These are the key concepts you need to understand to accurately answer the question.

Lattice Structures in Solids
In the realm of material science and solid-state physics, understanding lattice structures in solids is indispensable. These lattice structures are essentially three-dimensional arrangements of atoms, ions, or molecules in a crystal. The most common lattice structures include simple cubic, face-centered cubic, and body-centered cubic (BCC), each with its unique geometrical arrangement and coordination number, which refers to the number of nearest neighbors an atom has.

Body-centered cubic lattice, in particular, is characterized by an atom at each of the eight corners of a cube and one atom at the very center of the cube. This configuration has an important implication for the material's properties, including its density and how it interacts with light or electricity. BCC structures are prevalent in metals like iron at certain temperatures, and as we explore further, in elements like sodium. Such knowledge not only helps in identifying materials with desired properties but also in manipulating these properties for various applications.
Crystallography in Physical Chemistry
The study of crystal structures and their properties falls under crystallography in physical chemistry. This branch of science is crucial as it allows scientists to visualize and understand the intricate arrangements of atoms within a solid. The discipline involves techniques like X-ray diffraction, which can be used to infer distances between layers of atoms and even measure the size of atoms or ions in a lattice.

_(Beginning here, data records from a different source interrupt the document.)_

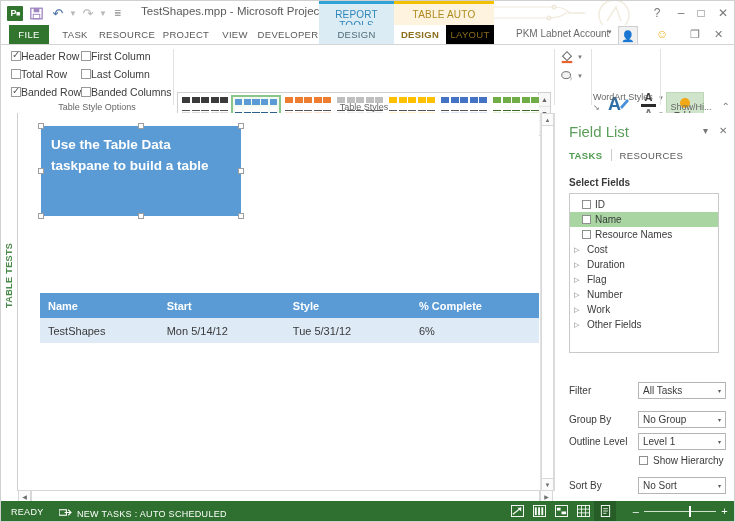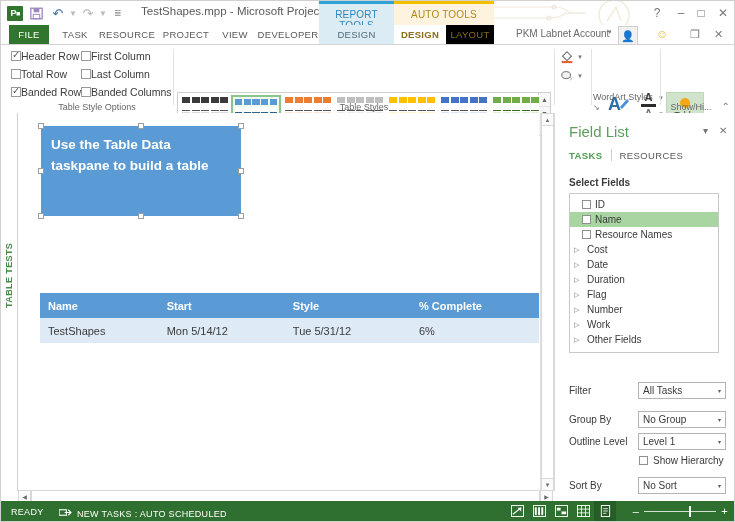"AUTO TOOLS" div.ctx-tab-top { text: AUTO TOOLS -> TABLE AUTO }
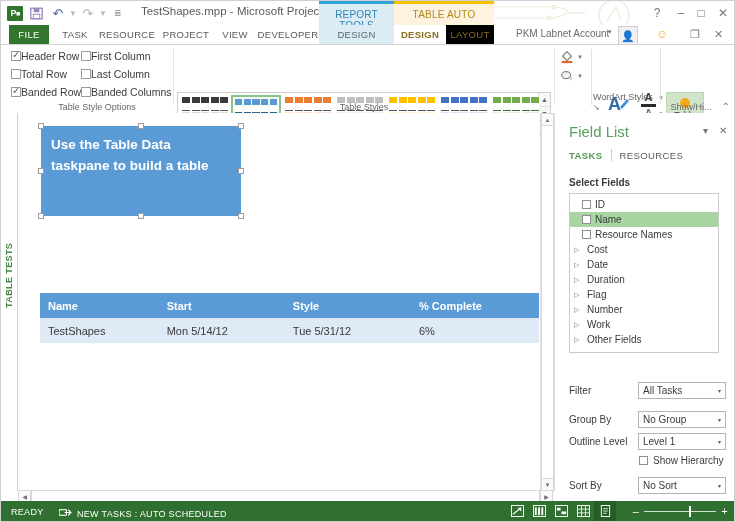"Date" div.f-item { html: <div> <span>▷</span> <span>Date</span> </div> -> none }
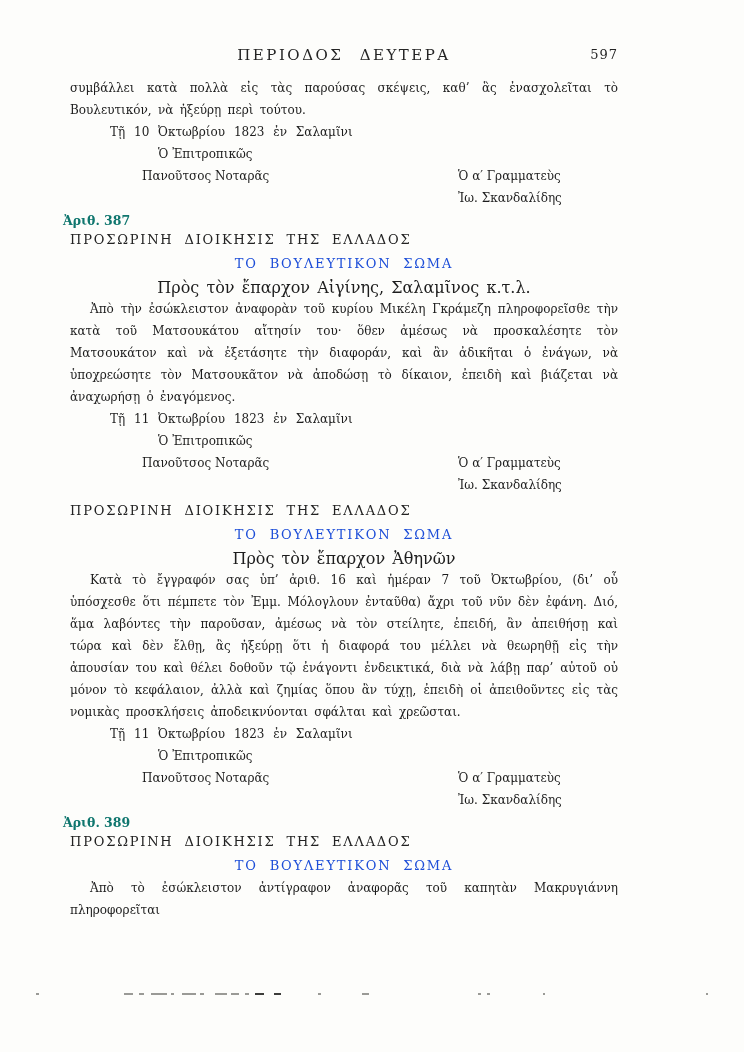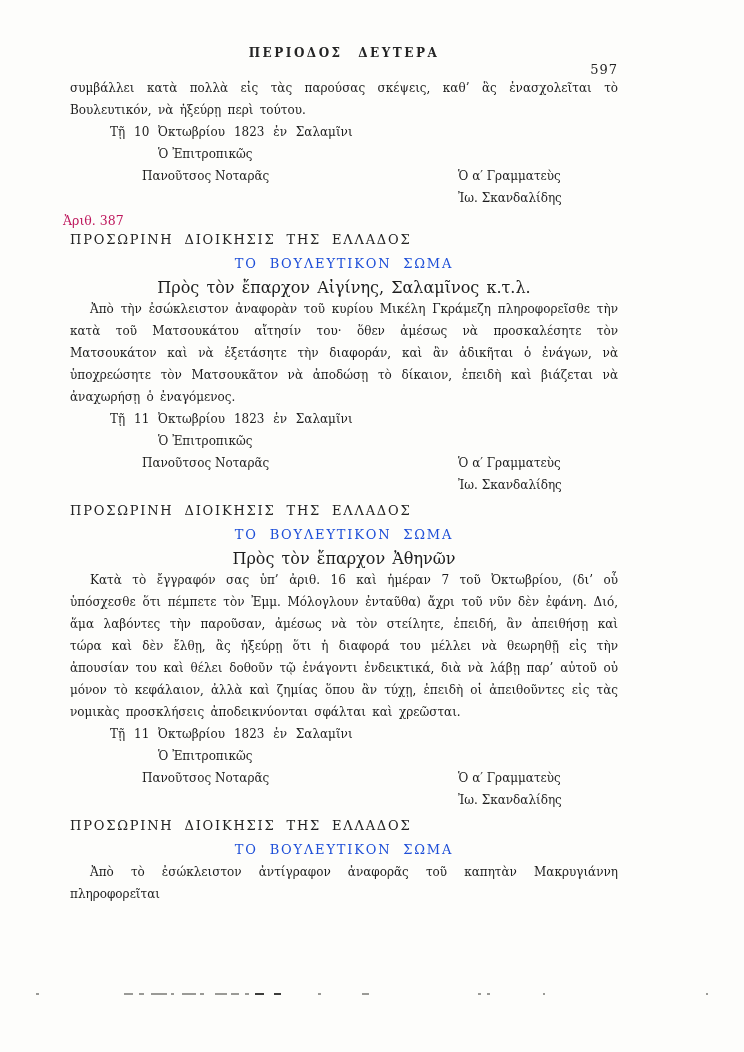"ΠΕΡΙΟΔΟΣ ΔΕΥΤΕΡΑ" .running-head { font-size: 12px -> 15px; font-weight: bold -> normal }
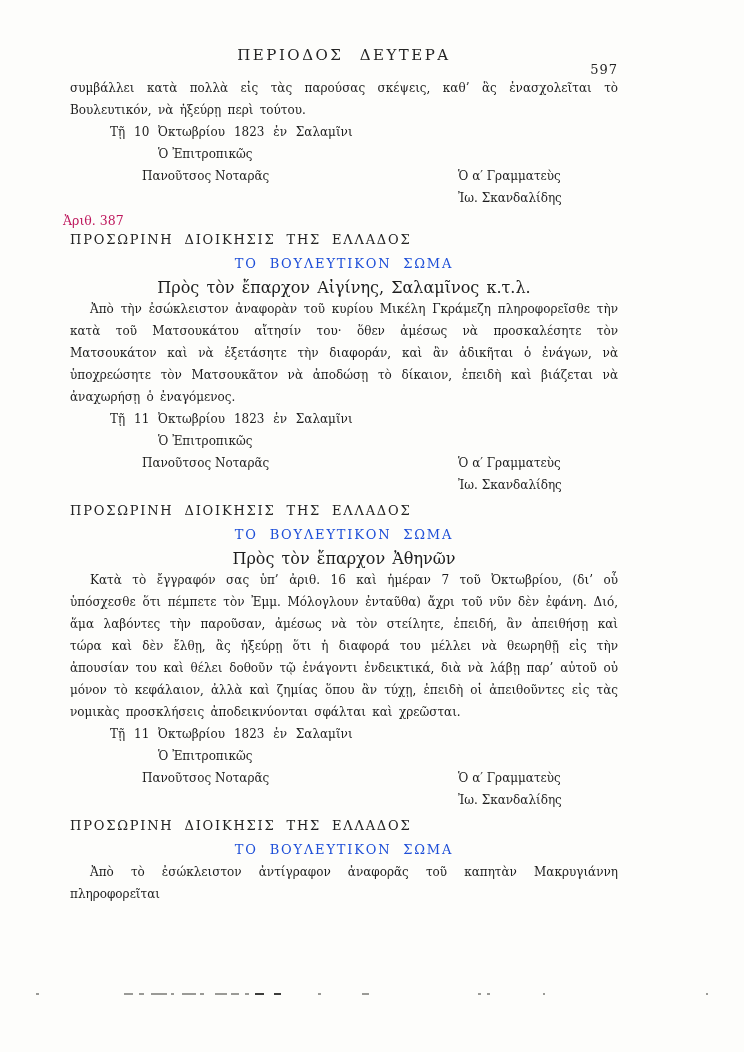"597" .folio { top: 16px -> 1px }
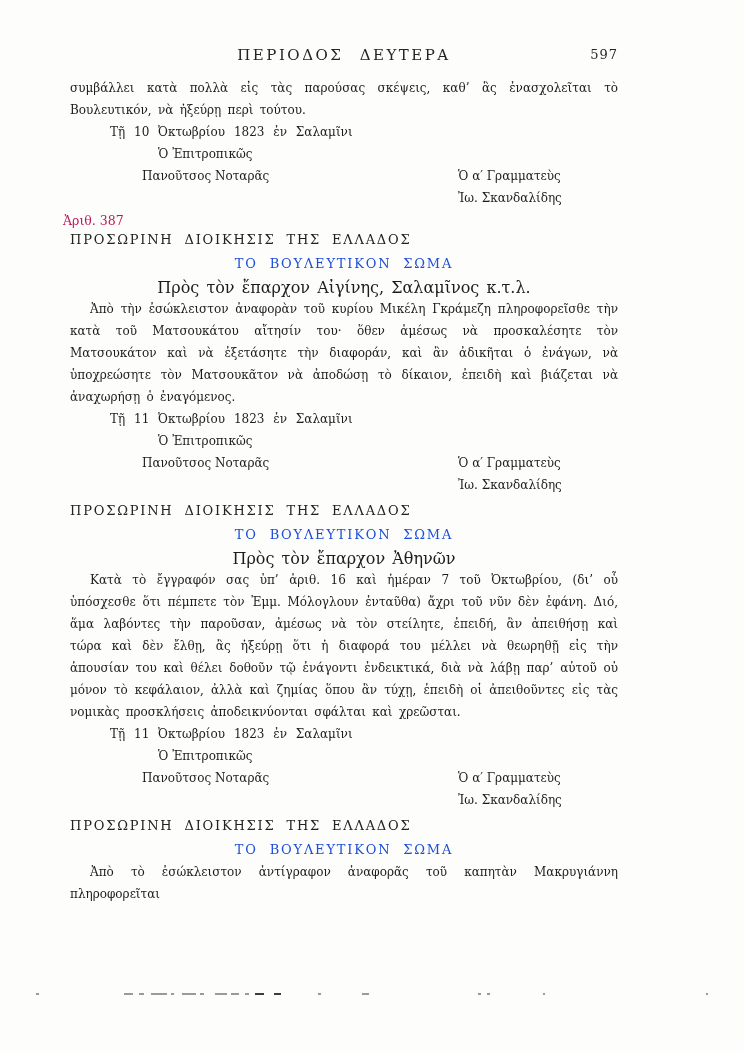"Ἀριθ. 387" .doc-number { color: #be185d -> #0f766e; font-weight: none -> bold }
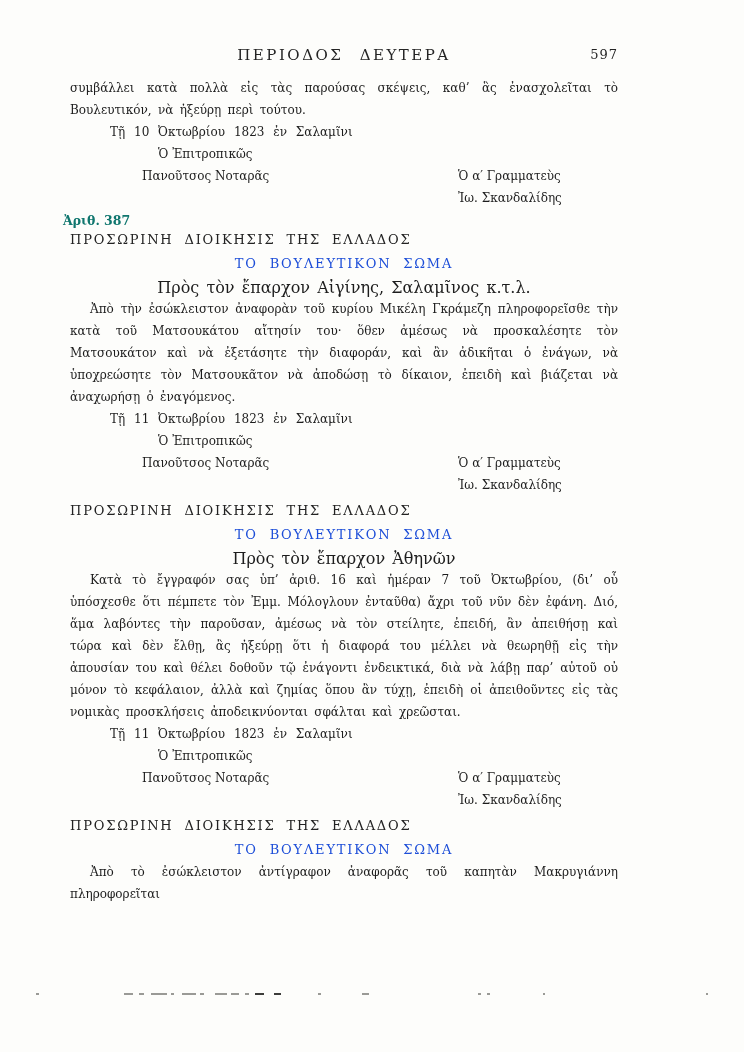"Ἀριθ. 389" div.doc-number { html: none -> <div>Ἀριθ. 389</div> }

This information is critical; for example, in pharmaceuticals, understanding the crystal structure of a drug can influence its efficacy and solubility. In materials science, the strength, reactivity, and other physical characteristics are often related to the arrangement of atoms in a lattice. By studying these arrangements in depth, chemists and material scientists can predict and explain the behaviors of materials under various conditions, leading to innovations in technology and industry.
Radius of an Atom Calculation
Calculating the radius of an atom within a solid matrix is a fundamental task in crystallography and materials science. The radius can be inferred from the lattice parameters, which define the dimensions of the unit cell—the smallest repeating unit of the lattice. In a body-centered cubic lattice, the atom's radius is intertwined with the cube's edge length. Given the cube edge, 'a', and the lattice structure, you can employ geometric relationships to determine the atomic radius.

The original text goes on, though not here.